Guidewire released Gosu 0.7 beta to the public in November 2010, followed by 0.8 beta in December 2010 and 0.8.6 beta in mid-2011. These releases introduced several enhancements, including new typeloaders that allowed Gosu to dynamically represent external data formats such as JavaScript Object Notation (JSON) and Extensible Markup Language (XML) as native Gosu types.

Guidewire continues to use and support Gosu extensively within its InsuranceSuite applications. While active development of new Gosu language features has been paused, the company continues to expand InsuranceSuite through Representational State Transfer (REST) application programming interfaces (APIs) and integration frameworks accessible from Gosu and Java.

==Philosophy==
Gosu language creator and development lead, Scott McKinney, emphasizes pragmatism, found in readability and discoverability, as the overriding principle that guides the language's design. For instance, Gosu's rich static type system is a necessary ingredient toward best of breed tooling via static program analysis, rich parser feedback, code completion, deterministic refactoring, use analysis, navigation, and the like.

==Syntax and semantics==
Gosu follows a syntax resembling a combination of other languages.

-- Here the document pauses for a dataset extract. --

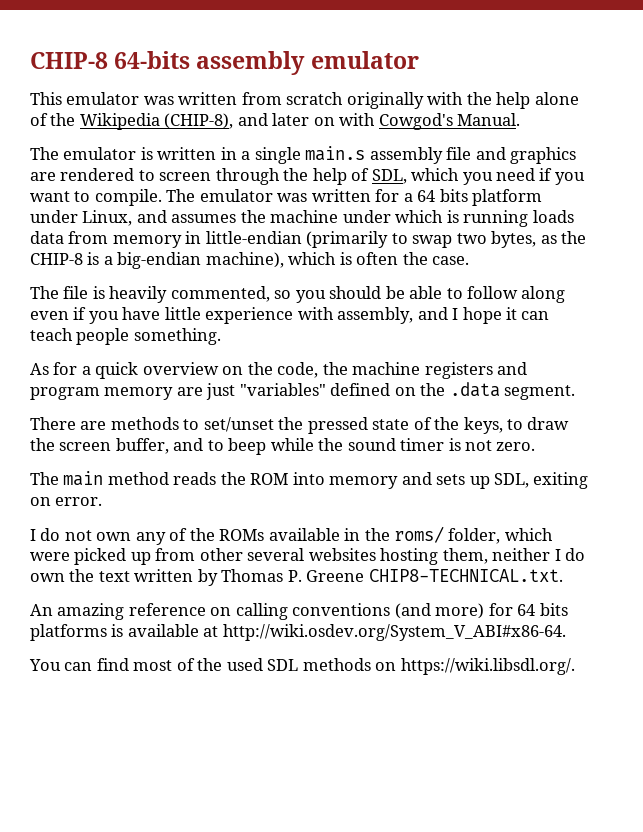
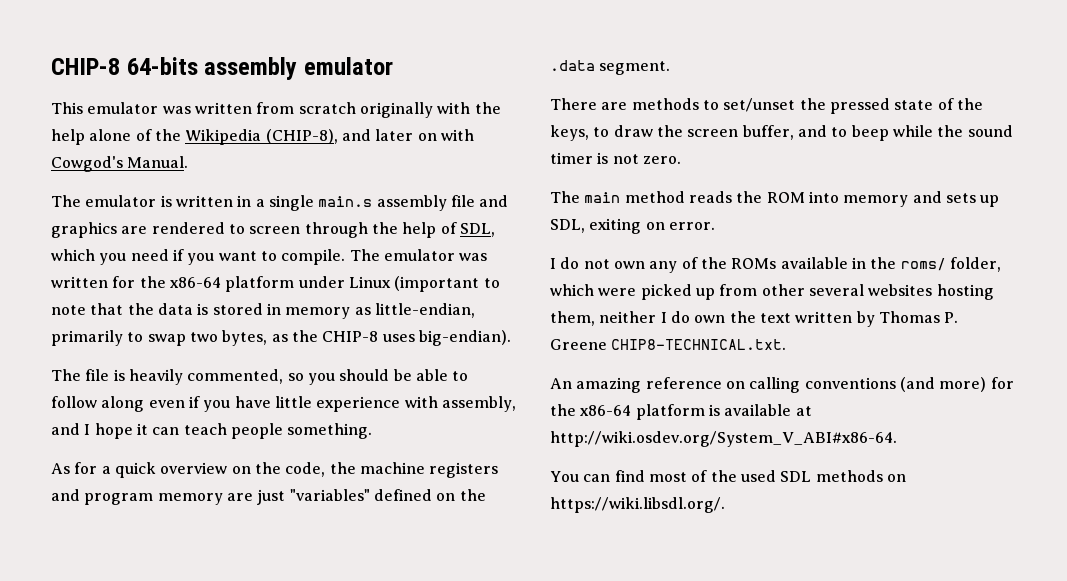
- The emulator was written for a 64 bits platform under Linux, and assumes the machine under which is running loads data from memory in little-endian (primarily to swap two bytes, as the CHIP-8 is a big-endian machine), which is often the case.
+ The emulator was written for the x86-64 platform under Linux (important to note that the data is stored in memory as little-endian, primarily to swap two bytes, as the CHIP-8 uses big-endian).
- An amazing reference on calling conventions (and more) for 64 bits platforms is available at http://wiki.osdev.org/System_V_ABI#x86-64.
+ An amazing reference on calling conventions (and more) for the x86-64 platform is available at http://wiki.osdev.org/System_V_ABI#x86-64.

For instance, declarations are similar to Pascal with name-first grammar. Gosu classes can have functions, fields, properties, and inner classes as members. Nominal inheritance and composition via delegation are built into the type system and structural typing similar to the Go language.

Gosu supports several file types:
- Class (.gs files)
- Program (.gsp files)
- Enhancement (*.gsx files)
- Template (*.gst files)
In addition to standard class types Gosu supports enums, interfaces, structures, and annotations.

Program files facilitate Gosu as a scripting language. For example, Gosu's "Hello, world!" program is a simple one-line string:

print("Hello, world!")

Gosu classes are also executable a la Java:

class Main {
  static function main(args: String[]) {
    print("Hello, world!")
  }
}

===Data types===
A unique feature of Gosu is its Open Type System, which allows the language to be easily extended to provide compile-time checking and IDE awareness of information that is typically checked only at runtime in most other languages. Enhancements let you add additional functions and properties to other types, including built-in Java types such as String, List, etc. This example demonstrates adding a print() function to java.lang.String.

enhancement MyStringEnhancement : String {
  function print() {
    print(this)
  }
}

Now you can tell a String to print itself:

"Echo".print()

The combination of closures and enhancements provide a powerful way of coding with Collections. The overhead of Java streams is unnecessary with Gosu:

var list = {1, 2, 3}
var result = list.where(\ elem -> elem >= 2)
print(result)

==Uses==
This general-purpose programming language is used mainly in Guidewire Software's commercial products.